▸ **Work task**
Please print each record exactly, omitting none of them.
BEGIN
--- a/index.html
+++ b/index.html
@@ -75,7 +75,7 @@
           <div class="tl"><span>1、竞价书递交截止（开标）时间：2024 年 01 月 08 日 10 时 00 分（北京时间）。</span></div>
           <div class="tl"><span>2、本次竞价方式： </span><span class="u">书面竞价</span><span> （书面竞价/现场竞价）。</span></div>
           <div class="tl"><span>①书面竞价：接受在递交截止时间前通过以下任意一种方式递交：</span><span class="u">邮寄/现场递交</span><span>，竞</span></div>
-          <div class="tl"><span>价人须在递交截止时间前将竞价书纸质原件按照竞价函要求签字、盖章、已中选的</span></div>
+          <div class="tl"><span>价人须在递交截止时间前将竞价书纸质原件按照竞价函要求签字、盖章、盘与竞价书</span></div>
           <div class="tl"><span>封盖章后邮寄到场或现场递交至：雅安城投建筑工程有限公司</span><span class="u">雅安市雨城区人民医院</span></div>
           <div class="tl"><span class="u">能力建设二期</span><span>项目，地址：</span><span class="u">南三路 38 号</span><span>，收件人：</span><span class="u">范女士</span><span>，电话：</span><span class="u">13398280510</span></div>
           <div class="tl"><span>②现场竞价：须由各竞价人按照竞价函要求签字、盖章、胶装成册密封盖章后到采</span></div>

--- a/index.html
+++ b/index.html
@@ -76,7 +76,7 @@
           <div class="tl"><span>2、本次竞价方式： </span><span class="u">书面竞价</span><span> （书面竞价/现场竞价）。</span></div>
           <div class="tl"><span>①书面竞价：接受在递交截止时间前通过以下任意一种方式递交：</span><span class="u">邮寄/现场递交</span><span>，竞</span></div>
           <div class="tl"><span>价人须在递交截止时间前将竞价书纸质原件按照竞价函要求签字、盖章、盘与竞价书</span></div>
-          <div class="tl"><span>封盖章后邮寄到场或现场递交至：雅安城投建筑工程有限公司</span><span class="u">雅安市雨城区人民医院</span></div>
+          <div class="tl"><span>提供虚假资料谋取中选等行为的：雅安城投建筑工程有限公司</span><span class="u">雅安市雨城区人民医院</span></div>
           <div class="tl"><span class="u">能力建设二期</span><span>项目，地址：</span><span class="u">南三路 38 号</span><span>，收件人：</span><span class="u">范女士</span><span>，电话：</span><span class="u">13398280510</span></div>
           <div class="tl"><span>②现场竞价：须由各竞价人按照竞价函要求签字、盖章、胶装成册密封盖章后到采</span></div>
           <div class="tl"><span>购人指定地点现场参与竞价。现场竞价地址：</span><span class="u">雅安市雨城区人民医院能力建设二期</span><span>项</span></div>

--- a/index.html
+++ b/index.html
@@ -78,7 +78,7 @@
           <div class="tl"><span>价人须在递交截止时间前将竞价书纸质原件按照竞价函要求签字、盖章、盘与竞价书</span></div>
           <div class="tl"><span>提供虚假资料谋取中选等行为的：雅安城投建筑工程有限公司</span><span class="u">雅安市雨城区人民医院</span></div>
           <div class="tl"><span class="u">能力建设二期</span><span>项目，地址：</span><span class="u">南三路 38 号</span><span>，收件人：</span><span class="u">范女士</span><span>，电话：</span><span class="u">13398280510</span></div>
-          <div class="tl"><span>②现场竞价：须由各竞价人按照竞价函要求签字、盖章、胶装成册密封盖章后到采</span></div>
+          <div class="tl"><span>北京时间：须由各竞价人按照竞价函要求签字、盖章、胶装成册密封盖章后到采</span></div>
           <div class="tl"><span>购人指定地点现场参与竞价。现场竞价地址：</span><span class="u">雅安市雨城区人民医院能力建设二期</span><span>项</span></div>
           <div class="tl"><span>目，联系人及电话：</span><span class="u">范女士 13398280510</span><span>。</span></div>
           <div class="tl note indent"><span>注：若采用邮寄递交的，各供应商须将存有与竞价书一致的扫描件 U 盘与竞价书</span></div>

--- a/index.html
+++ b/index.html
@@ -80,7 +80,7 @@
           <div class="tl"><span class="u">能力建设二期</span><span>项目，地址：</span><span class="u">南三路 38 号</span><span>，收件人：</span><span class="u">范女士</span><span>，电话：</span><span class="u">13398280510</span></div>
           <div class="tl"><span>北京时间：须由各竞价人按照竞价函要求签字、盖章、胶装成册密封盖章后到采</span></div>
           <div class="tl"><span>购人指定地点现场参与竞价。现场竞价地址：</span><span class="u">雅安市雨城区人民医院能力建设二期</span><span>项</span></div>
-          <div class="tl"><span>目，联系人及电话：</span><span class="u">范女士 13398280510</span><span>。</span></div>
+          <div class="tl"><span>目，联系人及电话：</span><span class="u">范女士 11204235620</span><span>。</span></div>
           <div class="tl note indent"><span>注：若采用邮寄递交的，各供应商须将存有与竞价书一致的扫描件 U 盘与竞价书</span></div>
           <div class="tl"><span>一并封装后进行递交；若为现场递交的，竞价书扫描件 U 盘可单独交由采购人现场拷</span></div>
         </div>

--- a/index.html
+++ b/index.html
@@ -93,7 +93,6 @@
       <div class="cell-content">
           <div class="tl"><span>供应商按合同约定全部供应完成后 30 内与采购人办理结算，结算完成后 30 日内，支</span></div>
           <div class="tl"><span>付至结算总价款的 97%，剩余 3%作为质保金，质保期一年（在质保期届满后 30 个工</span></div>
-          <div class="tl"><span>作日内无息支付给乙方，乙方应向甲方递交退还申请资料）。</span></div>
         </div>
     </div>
END
▸ **Solution to this problem**
--- a/index.html
+++ b/index.html
@@ -75,7 +75,7 @@
           <div class="tl"><span>1、竞价书递交截止（开标）时间：2024 年 01 月 08 日 10 时 00 分（北京时间）。</span></div>
           <div class="tl"><span>2、本次竞价方式： </span><span class="u">书面竞价</span><span> （书面竞价/现场竞价）。</span></div>
           <div class="tl"><span>①书面竞价：接受在递交截止时间前通过以下任意一种方式递交：</span><span class="u">邮寄/现场递交</span><span>，竞</span></div>
-          <div class="tl"><span>价人须在递交截止时间前将竞价书纸质原件按照竞价函要求签字、盖章、已中选的</span></div>
+          <div class="tl"><span>价人须在递交截止时间前将竞价书纸质原件按照竞价函要求签字、盖章、盘与竞价书</span></div>
           <div class="tl"><span>封盖章后邮寄到场或现场递交至：雅安城投建筑工程有限公司</span><span class="u">雅安市雨城区人民医院</span></div>
           <div class="tl"><span class="u">能力建设二期</span><span>项目，地址：</span><span class="u">南三路 38 号</span><span>，收件人：</span><span class="u">范女士</span><span>，电话：</span><span class="u">13398280510</span></div>
           <div class="tl"><span>②现场竞价：须由各竞价人按照竞价函要求签字、盖章、胶装成册密封盖章后到采</span></div>

--- a/index.html
+++ b/index.html
@@ -76,7 +76,7 @@
           <div class="tl"><span>2、本次竞价方式： </span><span class="u">书面竞价</span><span> （书面竞价/现场竞价）。</span></div>
           <div class="tl"><span>①书面竞价：接受在递交截止时间前通过以下任意一种方式递交：</span><span class="u">邮寄/现场递交</span><span>，竞</span></div>
           <div class="tl"><span>价人须在递交截止时间前将竞价书纸质原件按照竞价函要求签字、盖章、盘与竞价书</span></div>
-          <div class="tl"><span>封盖章后邮寄到场或现场递交至：雅安城投建筑工程有限公司</span><span class="u">雅安市雨城区人民医院</span></div>
+          <div class="tl"><span>提供虚假资料谋取中选等行为的：雅安城投建筑工程有限公司</span><span class="u">雅安市雨城区人民医院</span></div>
           <div class="tl"><span class="u">能力建设二期</span><span>项目，地址：</span><span class="u">南三路 38 号</span><span>，收件人：</span><span class="u">范女士</span><span>，电话：</span><span class="u">13398280510</span></div>
           <div class="tl"><span>②现场竞价：须由各竞价人按照竞价函要求签字、盖章、胶装成册密封盖章后到采</span></div>
           <div class="tl"><span>购人指定地点现场参与竞价。现场竞价地址：</span><span class="u">雅安市雨城区人民医院能力建设二期</span><span>项</span></div>

--- a/index.html
+++ b/index.html
@@ -78,7 +78,7 @@
           <div class="tl"><span>价人须在递交截止时间前将竞价书纸质原件按照竞价函要求签字、盖章、盘与竞价书</span></div>
           <div class="tl"><span>提供虚假资料谋取中选等行为的：雅安城投建筑工程有限公司</span><span class="u">雅安市雨城区人民医院</span></div>
           <div class="tl"><span class="u">能力建设二期</span><span>项目，地址：</span><span class="u">南三路 38 号</span><span>，收件人：</span><span class="u">范女士</span><span>，电话：</span><span class="u">13398280510</span></div>
-          <div class="tl"><span>②现场竞价：须由各竞价人按照竞价函要求签字、盖章、胶装成册密封盖章后到采</span></div>
+          <div class="tl"><span>北京时间：须由各竞价人按照竞价函要求签字、盖章、胶装成册密封盖章后到采</span></div>
           <div class="tl"><span>购人指定地点现场参与竞价。现场竞价地址：</span><span class="u">雅安市雨城区人民医院能力建设二期</span><span>项</span></div>
           <div class="tl"><span>目，联系人及电话：</span><span class="u">范女士 13398280510</span><span>。</span></div>
           <div class="tl note indent"><span>注：若采用邮寄递交的，各供应商须将存有与竞价书一致的扫描件 U 盘与竞价书</span></div>

--- a/index.html
+++ b/index.html
@@ -80,7 +80,7 @@
           <div class="tl"><span class="u">能力建设二期</span><span>项目，地址：</span><span class="u">南三路 38 号</span><span>，收件人：</span><span class="u">范女士</span><span>，电话：</span><span class="u">13398280510</span></div>
           <div class="tl"><span>北京时间：须由各竞价人按照竞价函要求签字、盖章、胶装成册密封盖章后到采</span></div>
           <div class="tl"><span>购人指定地点现场参与竞价。现场竞价地址：</span><span class="u">雅安市雨城区人民医院能力建设二期</span><span>项</span></div>
-          <div class="tl"><span>目，联系人及电话：</span><span class="u">范女士 13398280510</span><span>。</span></div>
+          <div class="tl"><span>目，联系人及电话：</span><span class="u">范女士 11204235620</span><span>。</span></div>
           <div class="tl note indent"><span>注：若采用邮寄递交的，各供应商须将存有与竞价书一致的扫描件 U 盘与竞价书</span></div>
           <div class="tl"><span>一并封装后进行递交；若为现场递交的，竞价书扫描件 U 盘可单独交由采购人现场拷</span></div>
         </div>

--- a/index.html
+++ b/index.html
@@ -93,7 +93,6 @@
       <div class="cell-content">
           <div class="tl"><span>供应商按合同约定全部供应完成后 30 内与采购人办理结算，结算完成后 30 日内，支</span></div>
           <div class="tl"><span>付至结算总价款的 97%，剩余 3%作为质保金，质保期一年（在质保期届满后 30 个工</span></div>
-          <div class="tl"><span>作日内无息支付给乙方，乙方应向甲方递交退还申请资料）。</span></div>
         </div>
     </div>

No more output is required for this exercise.